In our feature, “Digest,” Isthmus interviews unsung or behind-the-scenes members of the service industry and lets them speak for themselves.
Jim Berke, 51, is the owner of Berke & Benham, a shop specializing in fresh seafood that opened on Monroe Street in June 2021. In 2020, Berke was laid off from his job with a seafood distributor in Chicago as a result of the pandemic, and he and his family relocated to their farm near Mount Horeb. He speaks with a reserved but charming reverence for his role as a small business owner and the products he sells. We talked as he and a part-time employee opened the shop on a Thursday morning.
My parents were the World War II generation. And when my dad got out of the war, he built a business from the ground up, and he did it all himself. And then he hired neighbors, and he hired neighbors’ kids, and he hired friends, and he hired his own children to help his business. So that’s what I feel like — we’re kind of back at these grassroots. I hate that “bootstraps” term, but very grassroots, doing everything yourself. My dad died when I was young, I think I was trying to recreate that a little bit.
I still remember the first time he took me and my brother fishing and we had the little Zebco rods, where you press the button, and then you let go and I couldn’t figure that out. And he was just so patient. Some of my earliest and best memories were fishing with him. I had a younger brother who died in ’04, and he was a hardcore fisherman too. I had always wanted to sell fish. I always was fascinated by people who got to work behind the counter, and cut fish and talk about how to cook fish. I’m fascinated by the different species. I love the ocean and our waterways.

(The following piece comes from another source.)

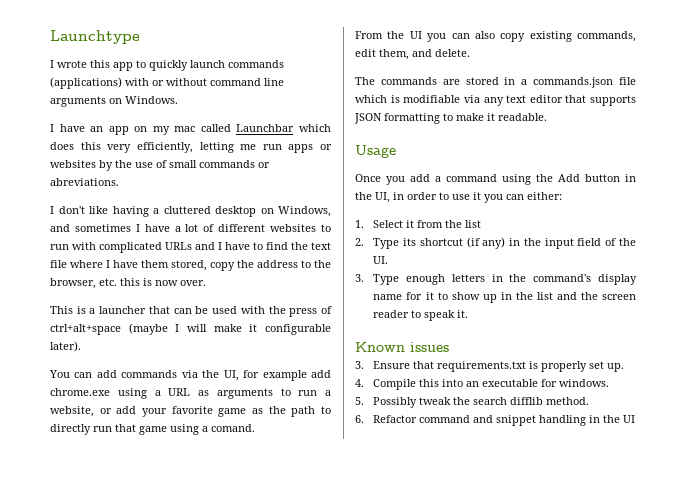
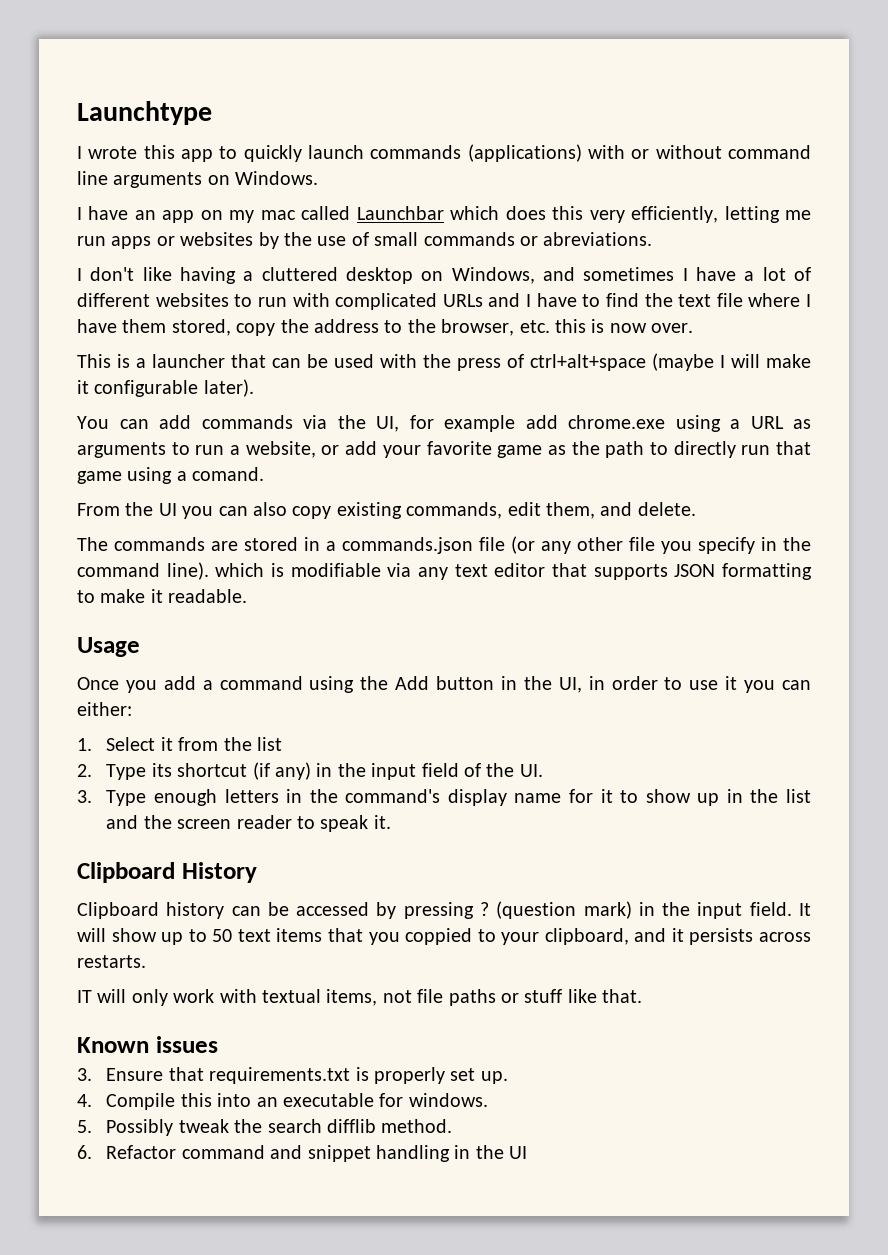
(636, 81) none -> [511,536,811,554] [77,562,209,580] (or any other file you specify in the command line).
(469, 314) none -> [77,862,257,883] [77,901,812,919] [77,928,811,945] [77,955,146,968] [77,989,643,1006] // Clipboard History // Clipboard history can be accessed by pressing ? (question mark) in the input field. It will show up to 50 text items that you coppied to your clipboard, and it persists across restarts. // IT will only work with textual items, not file paths or stuff like that.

Like any entrepreneur, you’re tied to the business. I spend more time here than I do at home, or with my kids or with my wife. That’s the hardest part about it — being here 10 to 12 hours a day. As much as I love it here, you also want to have a balance in your life. Right before Christmas was our busiest week. We had so many people in the shop that there was a little line out the door. And that to me was the sign that this is something people want in Madison. I had three of our five kids in here helping the week before Christmas, and they were cranking orders out, putting trays together, cleaning up and organizing. They had a system in my cooler to make sure everything was organized. I was really proud of them for that.
I would like people to know how much thought is put into the products that are brought in, where they’re sourced from, and the quality when it reaches here. Customers don’t realize how much product I send back because it’s not up to the standard that I think they now expect. You could do a quick test on a bag of oysters to see if they’re alive or dead. In this bag of 50, if there’s more than three or four dead, you send the whole bag back, [because] the rest of that bag is gonna die like that. I can tell [when a fish comes in] if I should send it back or not. You can tell by the skin, you can tell by the scales, sometimes the fins come in really beat up. Whitefish will come in and you can tell some of the scales are a little off. And that means they’re gill-netted and they’ve been thrashing around at the net. So I always try to order line-caught whitefish — they get beat up less.
I think it’s so important to keep small business food entrepreneurs supported. You might have to spend a little bit more, but you’ll know where your products come from and that the quality is there. You know that it’s going to support their families and employees. I think that if there’s any message it’s…do it more often. I think that’s an important message for consumers to hear. When they support us, we really notice.